An X terminal is a great way to expand the computing presence in a home or office. (We're talking about a PC that functions as an X terminal, not NEC's dedicated X-Terminal device.) They're fast, cool, a great demonstration of a Unix system's power, and, most importantly, dirt cheap. The following chronicles my experience in creating an X terminal from old PC hardware and connecting it to my Debian GNU/Linux system.
My server is a Pogo Altura with a one gigahertz AMD Athlon processor. Pogo is a great company to go to if you don't want to piece together your own system or pay for a Windows license with a prebuilt system from somewhere else. I run Debian on it, so the X terminal will use that also. That's enough background information for now.
The X terminal will boot off of a custom kernel on a floppy and then get its root filesystem over NFS from the server. The first step, then, is to create this root filesystem. You could copy over file after file by hand from a currently running system, or you can take a shorter approach like I did and just use the base Debian system. All you have to do is download the base system tarball which can be found on the Debian webserver as the file base2_2.tgz. I downloaded that and did a "tar -xvzf base2_2.tgz" in /usr/xterminal and seconds later I had a fully functional root filesystem in that directory. Anyone can use the Debian base system regardless of their server's flavor of Linux.
The next step is to configure this root filesystem. I did it by becoming root and running "chroot /usr/xterminal bash --login". Now that I'm "inside" the root filesystem I duplicated my actual /etc/resolv.conf in my new root filesystem so I could use domain names during the configuration. Next we should install X, and, as any Debian user knows, the best way to do this is with apt-get. I ran "apt-get update" then "apt-get install xserver-s3 xfonts-100dpi xfonts-base", but you'll change xserver-s3 to something different if you don't have an s3 card in your X terminal (check for something suitable here.) This downloads and installs the necessary components of X. apt-get should ask you a few questions and make an XF86Config file for you, if it doesn't, or if you need to tweak the file it generates, refer to the XFree86 HOWTO. The root filesystem is almost complete. I created an /etc/fstab file for the X terminal root that looks like this:
10.0.0.1:/usr/xterminal / nfs defaults 0 0 proc /proc proc defaults 0 0
Of course, you'll change 10.0.0.1:/usr/xterminal to match your server IP and location of the NFS root directory. Since I have no user accounts created in this NFS root filesystem I decided to start X from init.

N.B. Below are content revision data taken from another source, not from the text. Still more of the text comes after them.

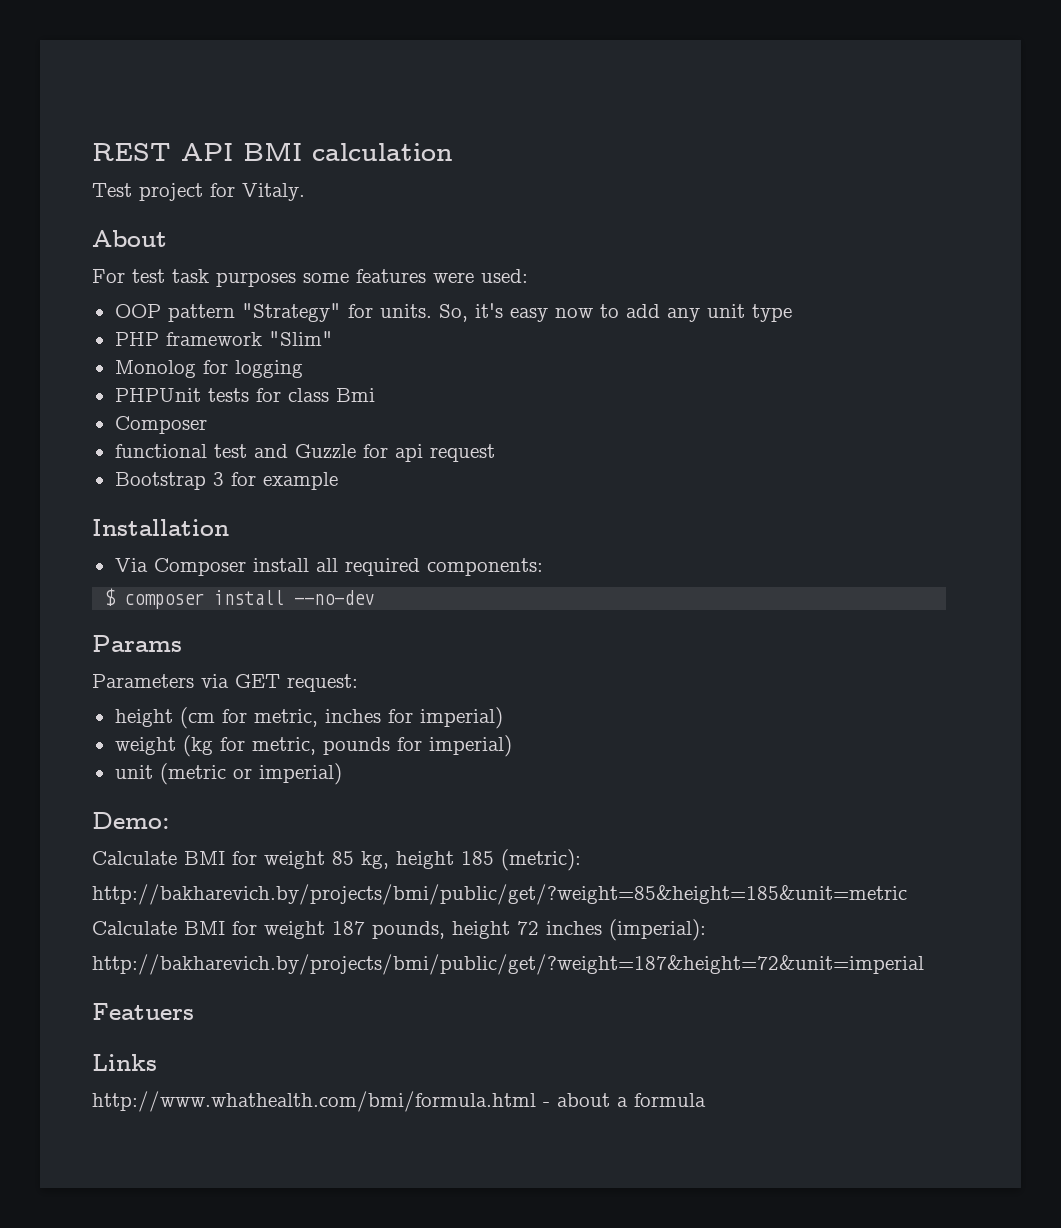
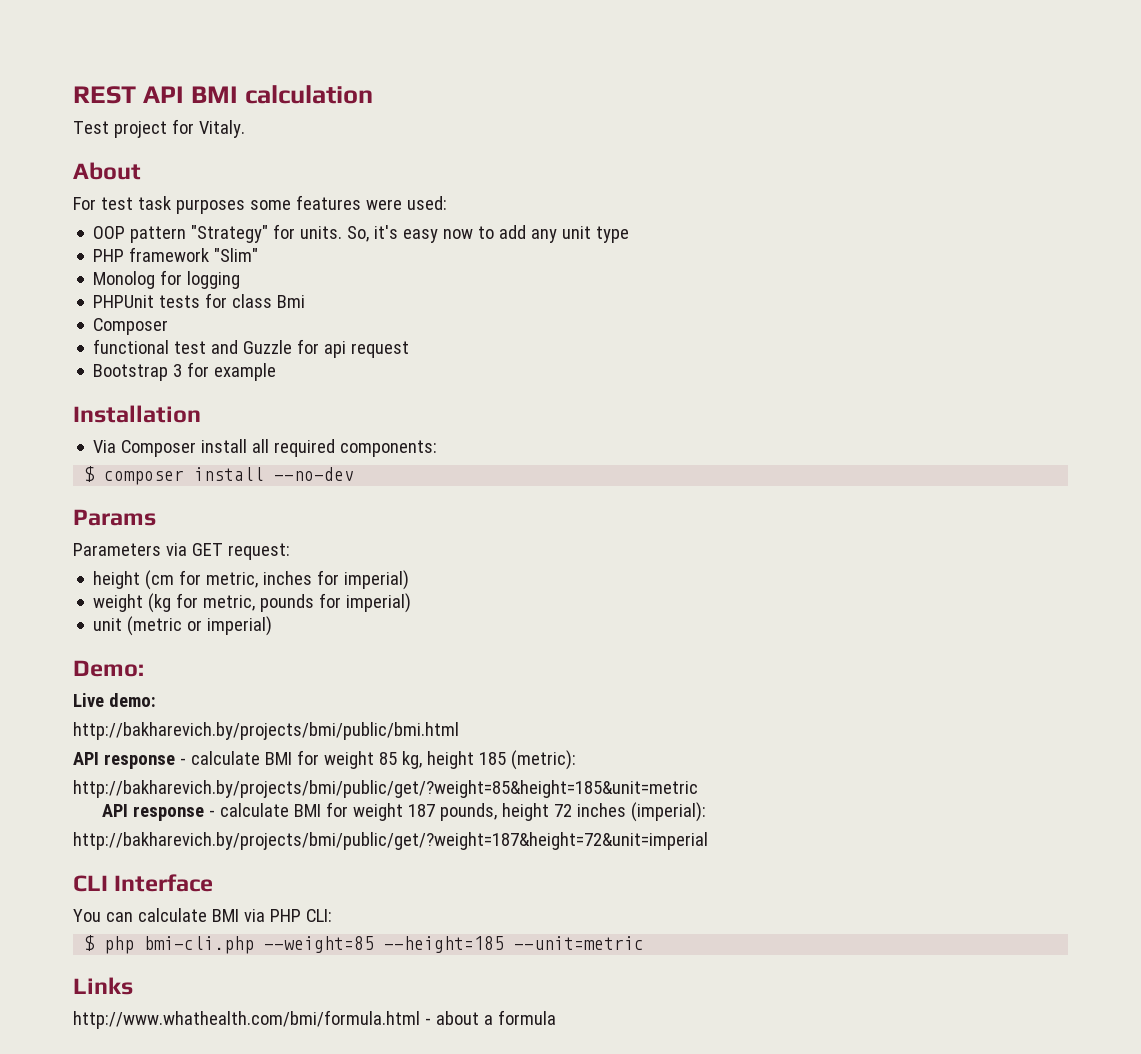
- Calculate BMI for weight 85 kg, height 185 (metric):
+ Live demo:
+ http://bakharevich.by/projects/bmi/public/bmi.html
+ API response - calculate BMI for weight 85 kg, height 185 (metric):
- Calculate BMI for weight 187 pounds, height 72 inches (imperial):
+ API response - calculate BMI for weight 187 pounds, height 72 inches (imperial):
- Featuers
+ CLI Interface
+ You can calculate BMI via PHP CLI:
+ $ php bmi-cli.php --weight=85 --height=185 --unit=metric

This necessitated the following amendment to my /etc/inittab file (yours will probably have a different IP address at the end):
X:123456:respawn:/usr/bin/X11/X -query 10.0.0.1
I'm not sure if this is perfectly correct, but it works. Finally remove the /sbin/unconfigured.sh shell script so it doesn't whine when you try to boot from your now complete root filesystem.
Next let's make the kernel. Refer to the Kernel HOWTO if you aren't familiar with the kernel compile process. I tried making a boot-disk with Kernel 2.4.5 but it seems as if bootp is broken in it, so I chose Kernel 2.4.4 instead. Go through the regular routine (make xconfig, make dep, make bzImage) but be sure to select the following options to be compiled into the kernel (not as modules):
Build your kernel and copy it to a floppy with "dd if=arch/i386/boot/bzImage of=/dev/fd0" (as root) or a similar command with your kernel and floppy drive. Since this is just a raw kernel on a floppy we need to tell it to boot over NFS. Create a /dev/boot255 device by typing (still as root) "mknod /dev/boot255 c 0 255". Now make the floppy look for its root filesystem over NFS by running (as root, of course) "rdev /dev/fd0 /dev/boot255". You can now "rm /dev/boot255" since it has no further use. Now you can set your boot floppy aside until you get your X terminal hardware.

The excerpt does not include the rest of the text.